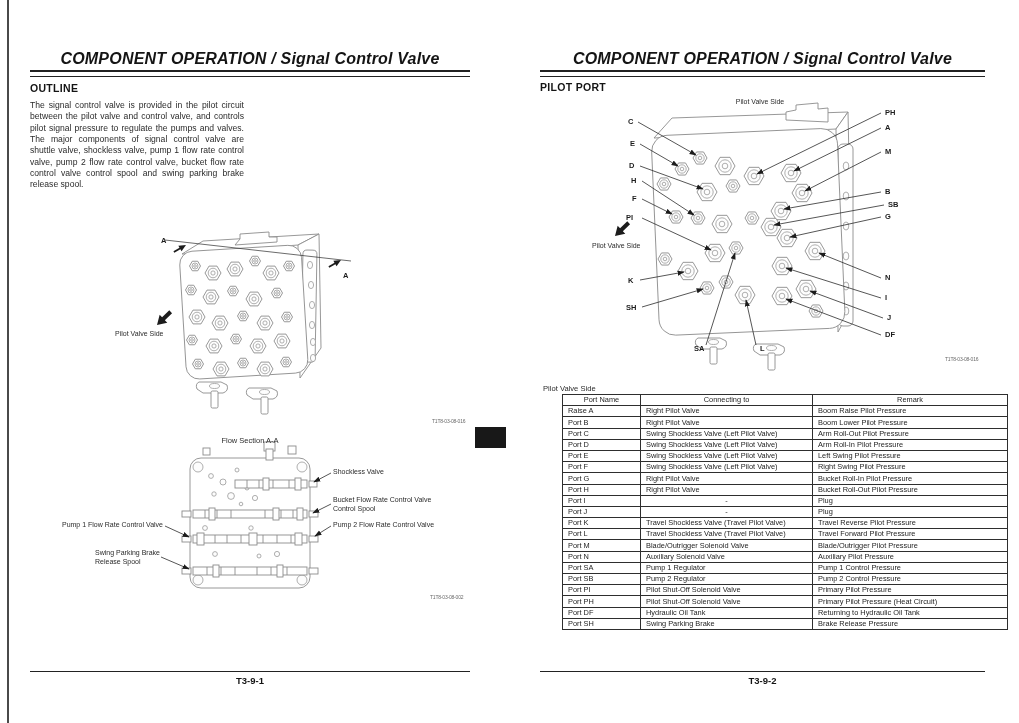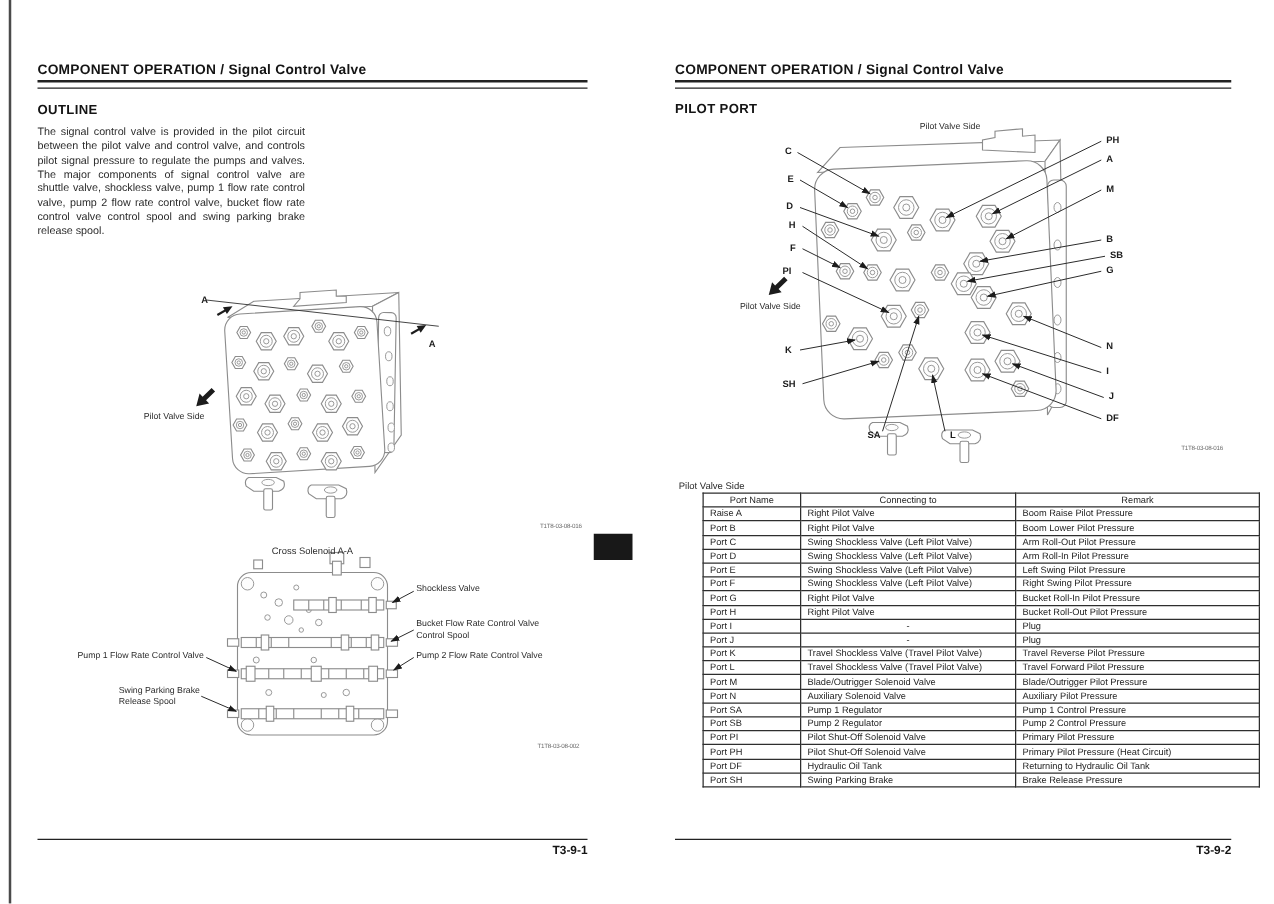--- a/index.html
+++ b/index.html
@@ -10,7 +10,7 @@
   .abs { position:absolute; }
   .page-edge { left:7px; top:0; width:2px; height:723px; background:#4a4a4a; }
 
-  .hdr { font-weight:bold; font-size:11px; color:#141414; letter-spacing:0.2px; }
+  .hdr { text-align:center; font-weight:bold; font-size:16px; color:#141414; letter-spacing:0.2px;font-style:italic; }
   .hdr-rule { height:4px; border-top:2.5px solid #222; border-bottom:1.2px solid #222; }
   .sect { font-weight:bold; font-size:10.5px; color:#141414; letter-spacing:0.3px; }
   .bodytext { font-size:8.6px; line-height:1.32; text-align:justify; color:#2b2b2b; }

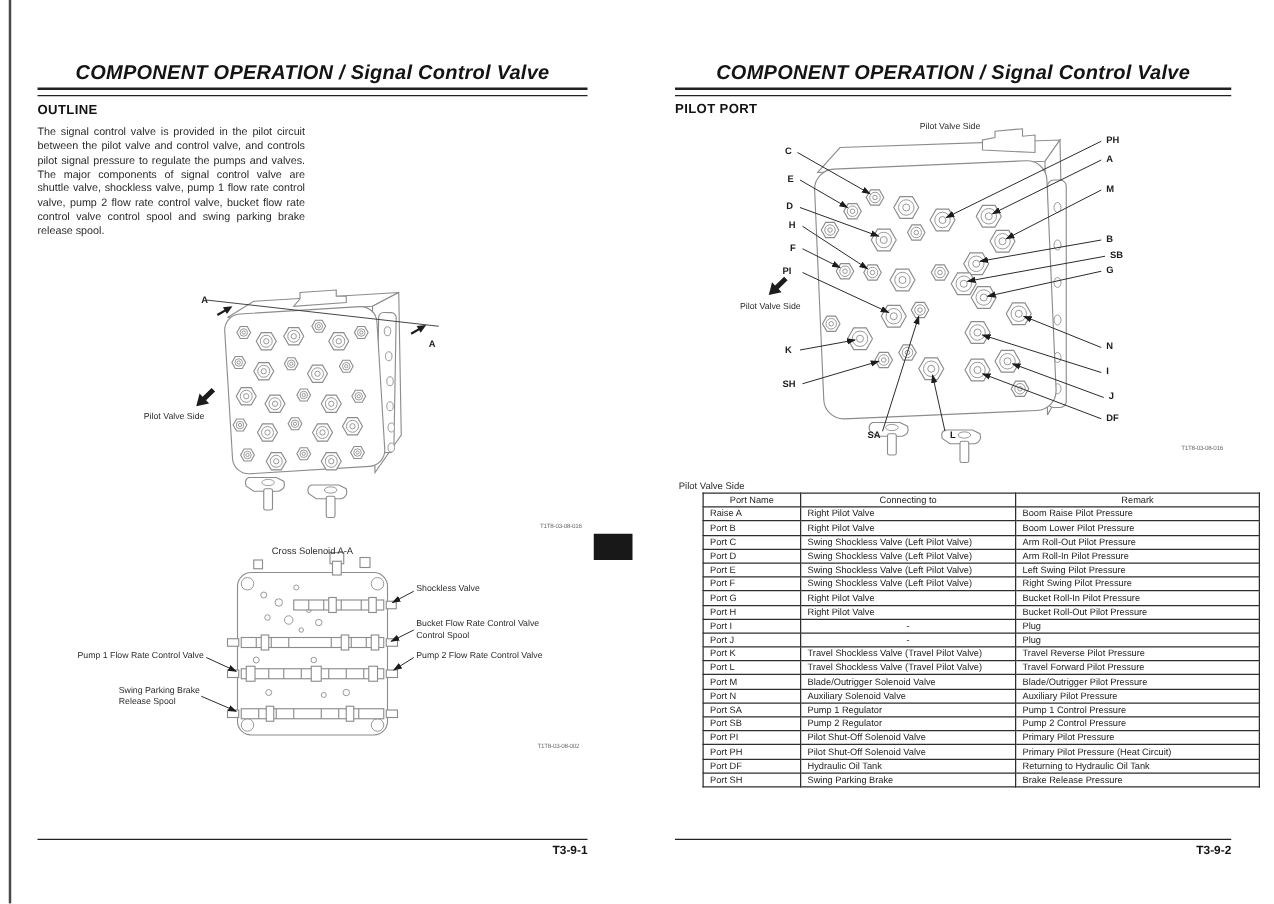--- a/index.html
+++ b/index.html
@@ -156,7 +156,7 @@
   <div class="abs tab-marker" style="left:475px; top:427px; width:31px; height:21px;"></div>
 
   <div class="abs" style="left:45px; top:436px; width:420px; height:162px;">
-    <div class="abs cs-title" style="left:130px; top:0; width:150px;">Cross Solenoid A-A</div>
+    <div class="abs cs-title" style="left:130px; top:0; width:150px;">Flow Section A-A</div>
     <svg width="420" height="162" viewBox="0 0 420 162">
 
       <rect class="mech" x="145" y="22" width="120" height="130" rx="11"></rect>

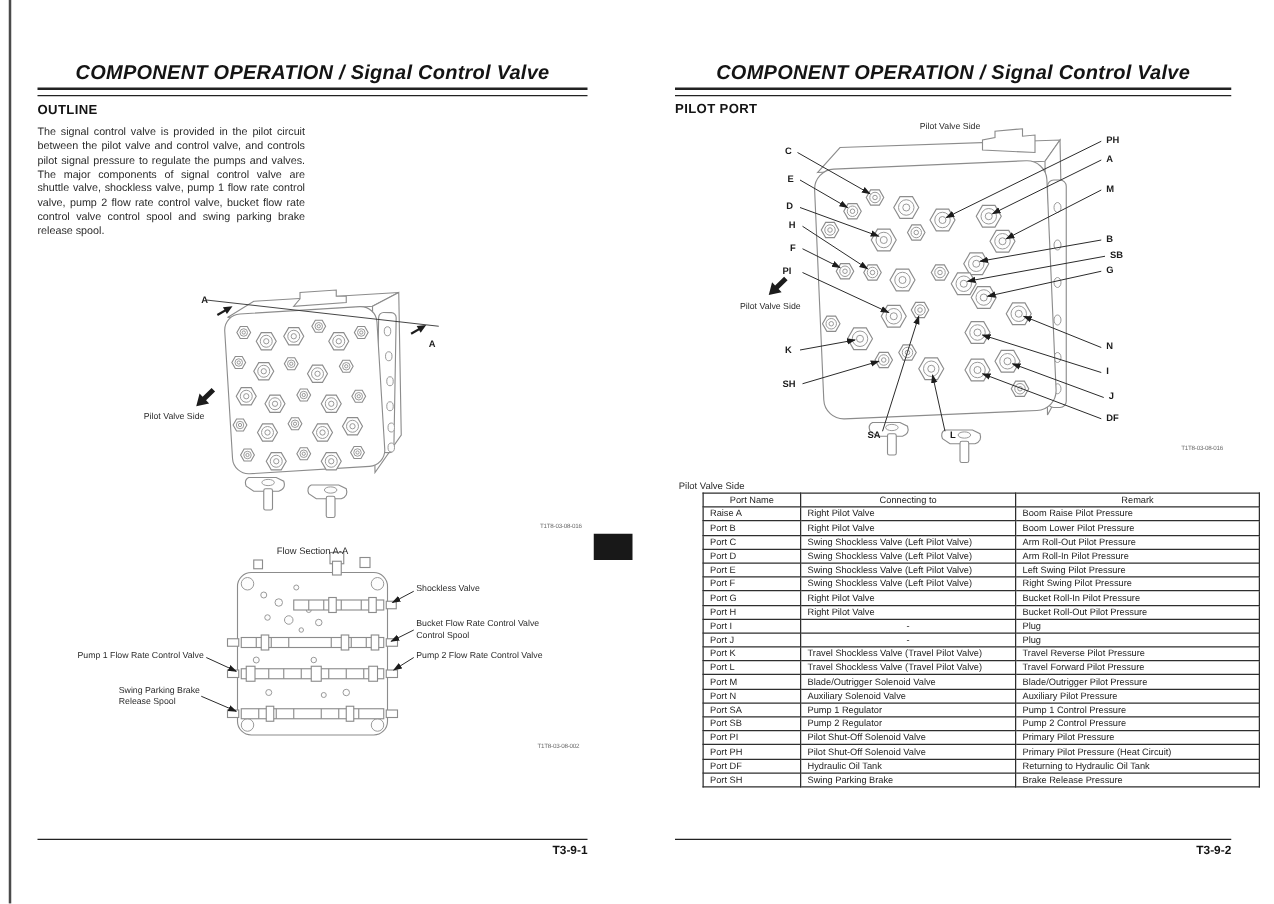--- a/index.html
+++ b/index.html
@@ -23,7 +23,7 @@
   .tab-marker { background:#181818; }
 
   .footer-rule { height:0; border-top:1.2px solid #222; }
-  .footer-text { font-weight:bold; font-size:9.5px; text-align:right; color:#141414; }
+  .footer-text { font-weight:bold; font-size:9.5px; text-align:center; color:#141414; }
 
   table.ports { border-collapse:collapse; width:445px; table-layout:fixed;margin-left:19px; }
   table.ports th, table.ports td {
▬▬▬▬▬▬▬▬▬▬
Problem>
From the line containing "font-weight:bold; font-size:9.5px; text-align:center;" to the last line of the data above, copy each line exactly and add nothing.

Task answer>
+  .footer-text { font-weight:bold; font-size:9.5px; text-align:center; color:#141414; }
 
   table.ports { border-collapse:collapse; width:445px; table-layout:fixed;margin-left:19px; }
   table.ports th, table.ports td {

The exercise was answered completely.